### ABOUT THIS EXERCISE
What is needed is a copy of each line in the listing that contains "hamburger".

### EXTRACTED DATA
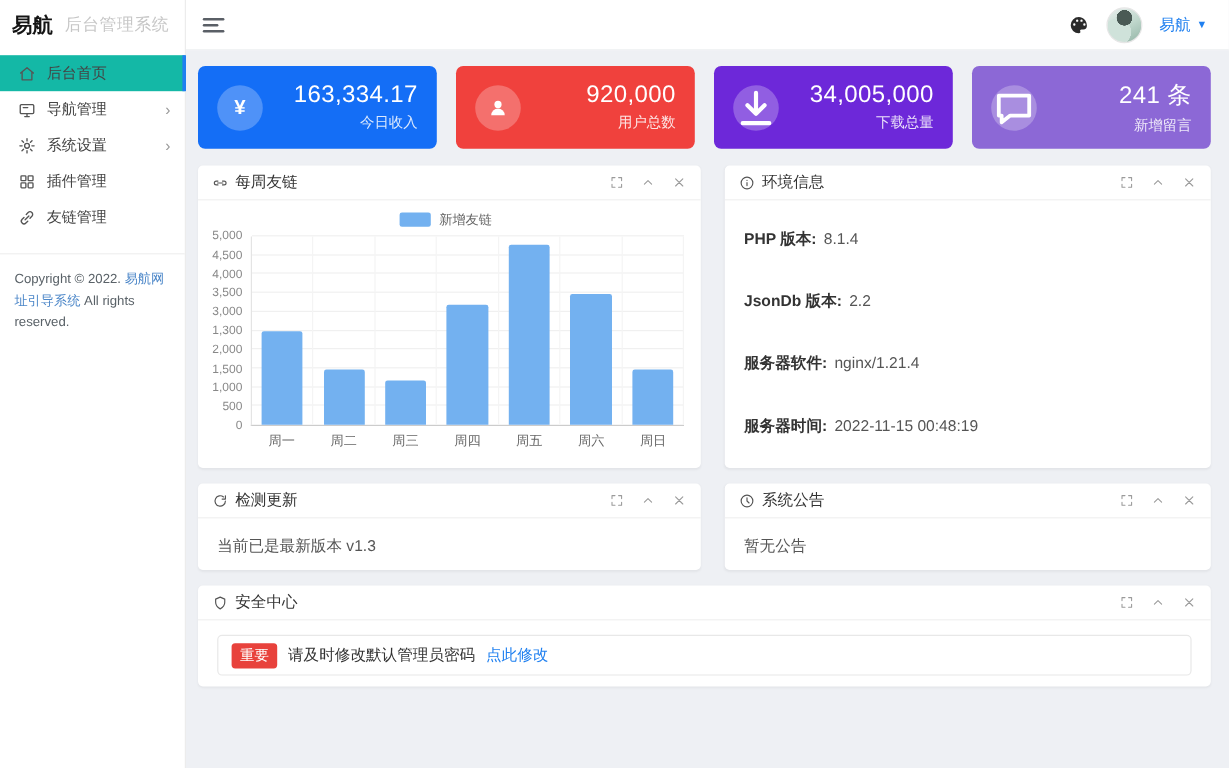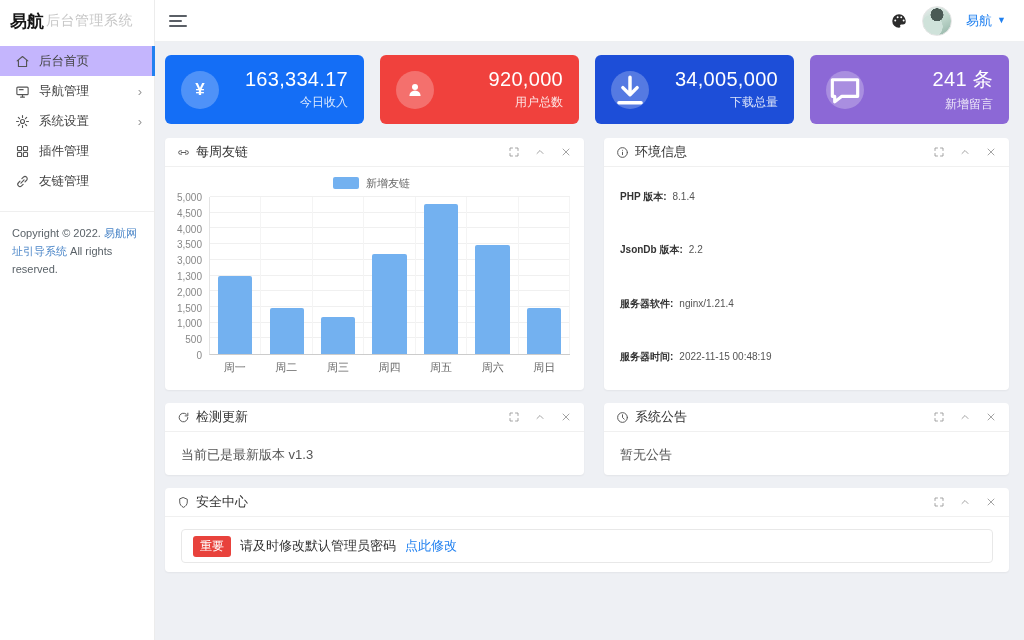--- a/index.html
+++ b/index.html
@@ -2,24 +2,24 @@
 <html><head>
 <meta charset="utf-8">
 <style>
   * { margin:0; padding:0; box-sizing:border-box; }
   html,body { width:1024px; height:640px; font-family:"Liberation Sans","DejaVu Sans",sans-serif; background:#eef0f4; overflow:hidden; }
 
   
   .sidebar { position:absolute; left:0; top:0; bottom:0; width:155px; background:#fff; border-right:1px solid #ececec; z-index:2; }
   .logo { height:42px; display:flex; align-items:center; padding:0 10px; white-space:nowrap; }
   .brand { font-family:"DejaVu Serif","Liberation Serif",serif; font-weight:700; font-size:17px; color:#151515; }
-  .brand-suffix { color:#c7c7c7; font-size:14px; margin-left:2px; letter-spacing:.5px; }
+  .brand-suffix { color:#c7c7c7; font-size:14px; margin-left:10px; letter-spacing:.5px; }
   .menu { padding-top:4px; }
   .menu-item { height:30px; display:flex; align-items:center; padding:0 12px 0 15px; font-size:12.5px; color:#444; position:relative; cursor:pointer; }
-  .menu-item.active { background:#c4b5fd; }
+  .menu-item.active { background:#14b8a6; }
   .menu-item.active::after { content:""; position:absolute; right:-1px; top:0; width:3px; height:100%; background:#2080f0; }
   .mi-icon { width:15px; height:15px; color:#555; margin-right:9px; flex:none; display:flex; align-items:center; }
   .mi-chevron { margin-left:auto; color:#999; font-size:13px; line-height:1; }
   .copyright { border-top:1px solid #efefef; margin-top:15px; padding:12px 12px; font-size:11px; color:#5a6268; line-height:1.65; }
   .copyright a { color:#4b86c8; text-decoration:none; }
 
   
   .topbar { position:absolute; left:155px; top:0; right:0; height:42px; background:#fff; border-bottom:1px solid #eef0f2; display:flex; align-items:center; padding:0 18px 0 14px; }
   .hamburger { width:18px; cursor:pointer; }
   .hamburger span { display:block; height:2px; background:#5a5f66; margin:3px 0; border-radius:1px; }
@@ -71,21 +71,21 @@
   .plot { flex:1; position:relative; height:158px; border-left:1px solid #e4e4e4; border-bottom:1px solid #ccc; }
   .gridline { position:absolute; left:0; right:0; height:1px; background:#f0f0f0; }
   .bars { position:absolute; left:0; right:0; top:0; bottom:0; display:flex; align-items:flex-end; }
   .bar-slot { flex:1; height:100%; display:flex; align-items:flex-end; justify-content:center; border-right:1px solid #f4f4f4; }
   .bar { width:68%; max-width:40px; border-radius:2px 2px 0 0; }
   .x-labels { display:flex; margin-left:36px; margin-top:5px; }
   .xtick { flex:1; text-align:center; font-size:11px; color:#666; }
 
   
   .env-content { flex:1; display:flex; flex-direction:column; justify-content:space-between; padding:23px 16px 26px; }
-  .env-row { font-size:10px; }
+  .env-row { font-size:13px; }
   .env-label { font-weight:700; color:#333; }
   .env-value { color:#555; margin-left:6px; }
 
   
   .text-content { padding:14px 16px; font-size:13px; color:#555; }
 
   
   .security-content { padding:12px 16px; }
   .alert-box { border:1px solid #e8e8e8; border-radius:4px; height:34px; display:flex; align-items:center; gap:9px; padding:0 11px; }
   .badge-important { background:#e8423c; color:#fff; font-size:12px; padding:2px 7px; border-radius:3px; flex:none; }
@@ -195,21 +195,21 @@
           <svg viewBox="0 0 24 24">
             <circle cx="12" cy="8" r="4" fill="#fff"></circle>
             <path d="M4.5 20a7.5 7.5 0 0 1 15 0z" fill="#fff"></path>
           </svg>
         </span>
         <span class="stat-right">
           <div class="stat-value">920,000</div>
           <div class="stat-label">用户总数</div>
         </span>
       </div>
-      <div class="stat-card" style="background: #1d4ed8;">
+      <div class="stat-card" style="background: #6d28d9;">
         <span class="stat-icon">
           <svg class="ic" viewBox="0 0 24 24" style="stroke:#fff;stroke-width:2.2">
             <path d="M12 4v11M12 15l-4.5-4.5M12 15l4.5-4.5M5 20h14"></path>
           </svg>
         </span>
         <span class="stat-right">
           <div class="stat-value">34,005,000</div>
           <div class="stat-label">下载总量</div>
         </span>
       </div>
...
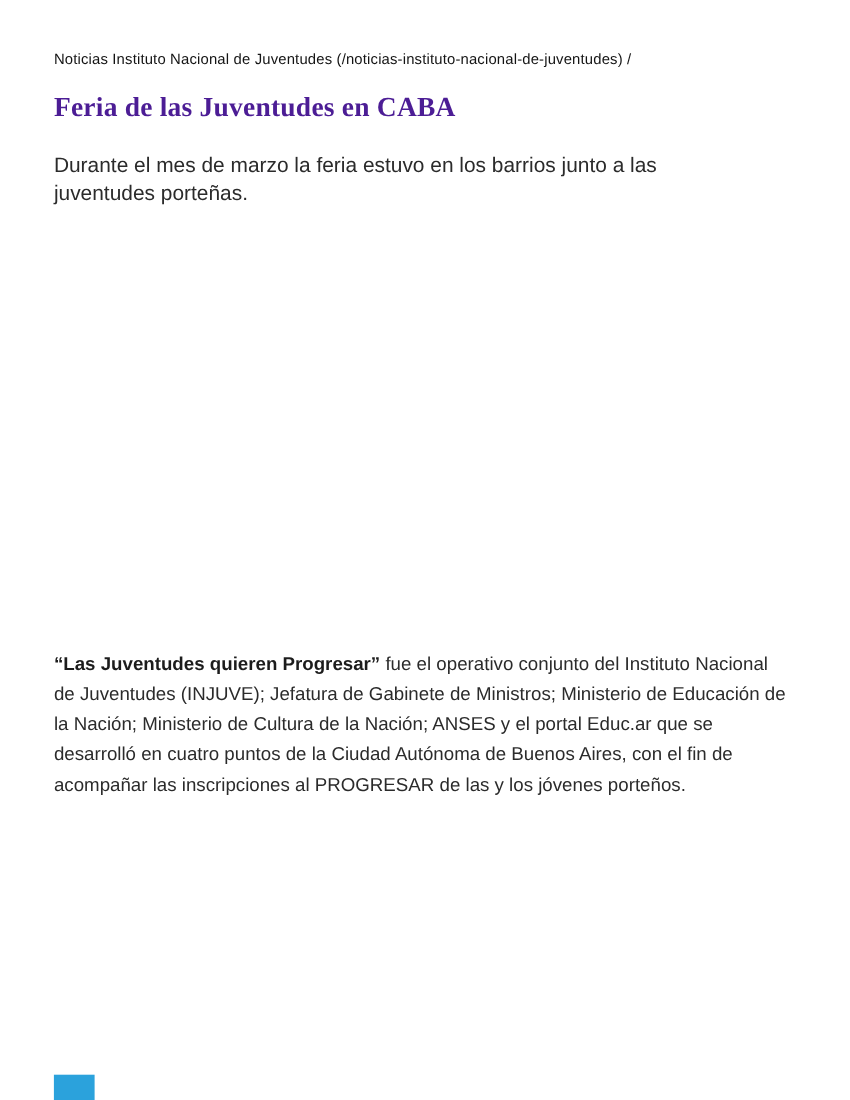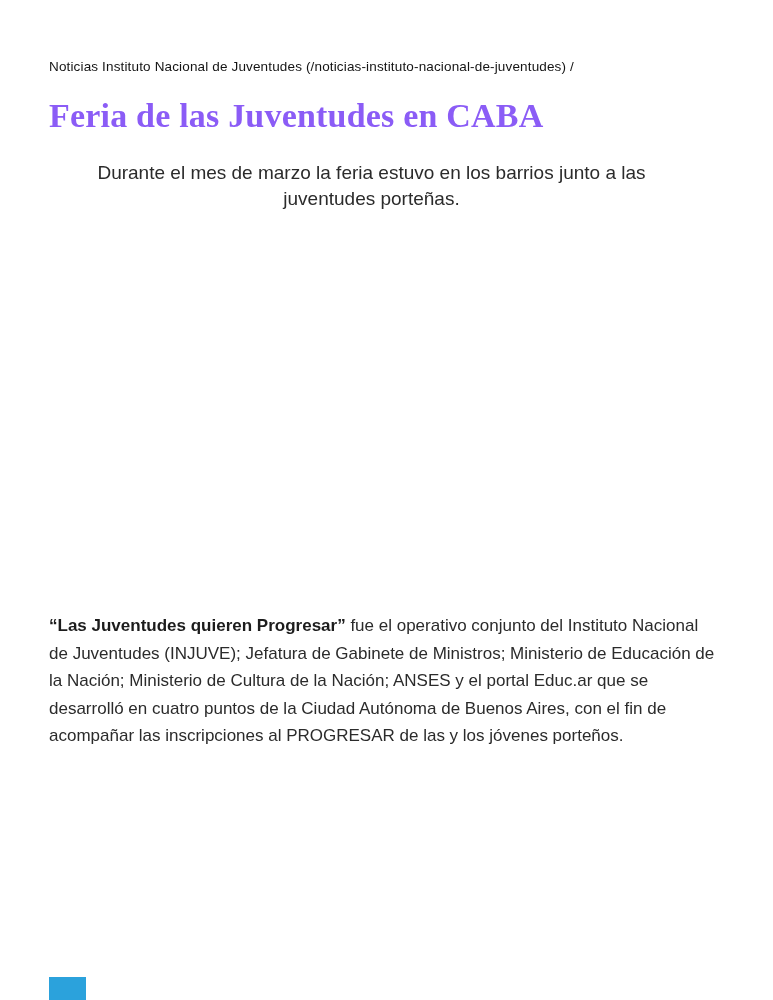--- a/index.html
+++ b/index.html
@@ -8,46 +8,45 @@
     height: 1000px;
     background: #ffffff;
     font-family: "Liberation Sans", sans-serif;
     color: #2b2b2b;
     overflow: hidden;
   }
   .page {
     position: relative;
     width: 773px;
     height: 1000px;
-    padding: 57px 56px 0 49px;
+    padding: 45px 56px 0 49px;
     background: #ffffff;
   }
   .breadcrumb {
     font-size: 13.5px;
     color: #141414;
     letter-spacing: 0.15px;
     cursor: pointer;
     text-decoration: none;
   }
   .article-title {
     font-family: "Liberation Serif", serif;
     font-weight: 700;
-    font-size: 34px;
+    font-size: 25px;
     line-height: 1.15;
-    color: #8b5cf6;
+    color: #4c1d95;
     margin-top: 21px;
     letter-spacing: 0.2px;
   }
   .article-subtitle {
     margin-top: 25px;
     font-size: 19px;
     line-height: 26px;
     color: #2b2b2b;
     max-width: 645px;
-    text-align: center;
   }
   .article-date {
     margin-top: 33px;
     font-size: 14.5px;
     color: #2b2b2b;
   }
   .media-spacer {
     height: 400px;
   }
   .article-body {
==
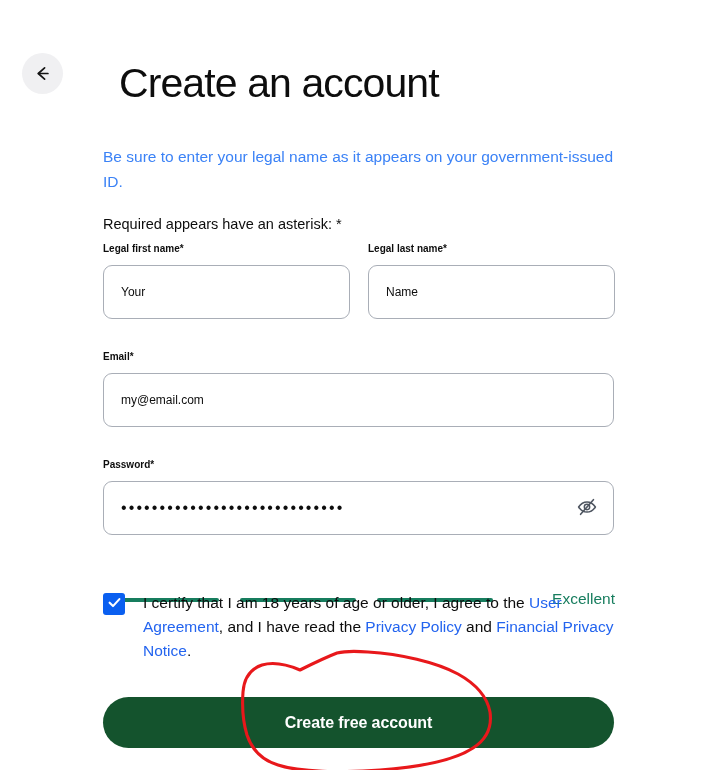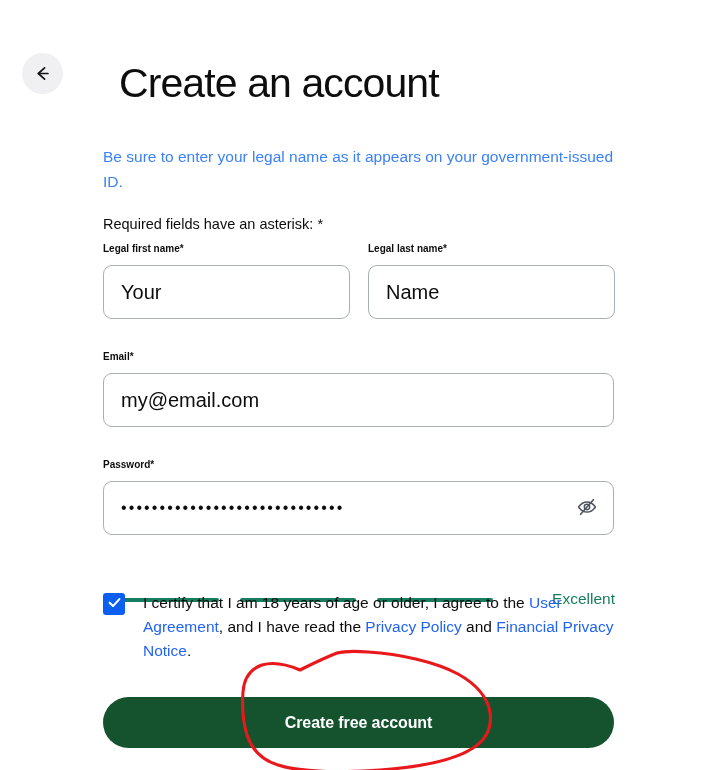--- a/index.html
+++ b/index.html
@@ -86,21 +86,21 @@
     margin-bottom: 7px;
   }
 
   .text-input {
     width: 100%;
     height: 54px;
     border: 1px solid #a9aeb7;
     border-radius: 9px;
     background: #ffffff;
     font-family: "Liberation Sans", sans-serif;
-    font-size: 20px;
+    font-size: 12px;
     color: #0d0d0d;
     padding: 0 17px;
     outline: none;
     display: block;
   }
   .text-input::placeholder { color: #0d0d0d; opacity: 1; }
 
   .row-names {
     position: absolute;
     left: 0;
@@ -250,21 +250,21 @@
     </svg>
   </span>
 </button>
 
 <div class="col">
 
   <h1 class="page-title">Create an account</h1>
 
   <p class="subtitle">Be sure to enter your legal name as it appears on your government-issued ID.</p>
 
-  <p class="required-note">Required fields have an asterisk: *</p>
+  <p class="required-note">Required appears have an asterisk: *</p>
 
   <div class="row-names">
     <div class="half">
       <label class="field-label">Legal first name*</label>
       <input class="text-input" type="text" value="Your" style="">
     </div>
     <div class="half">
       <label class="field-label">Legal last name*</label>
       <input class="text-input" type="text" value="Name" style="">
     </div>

### PROBLEM SOLUTION
   .hamburger { width:18px; cursor:pointer; }
   .hamburger span { display:block; height:2px; background:#5a5f66; margin:3px 0; border-radius:1px; }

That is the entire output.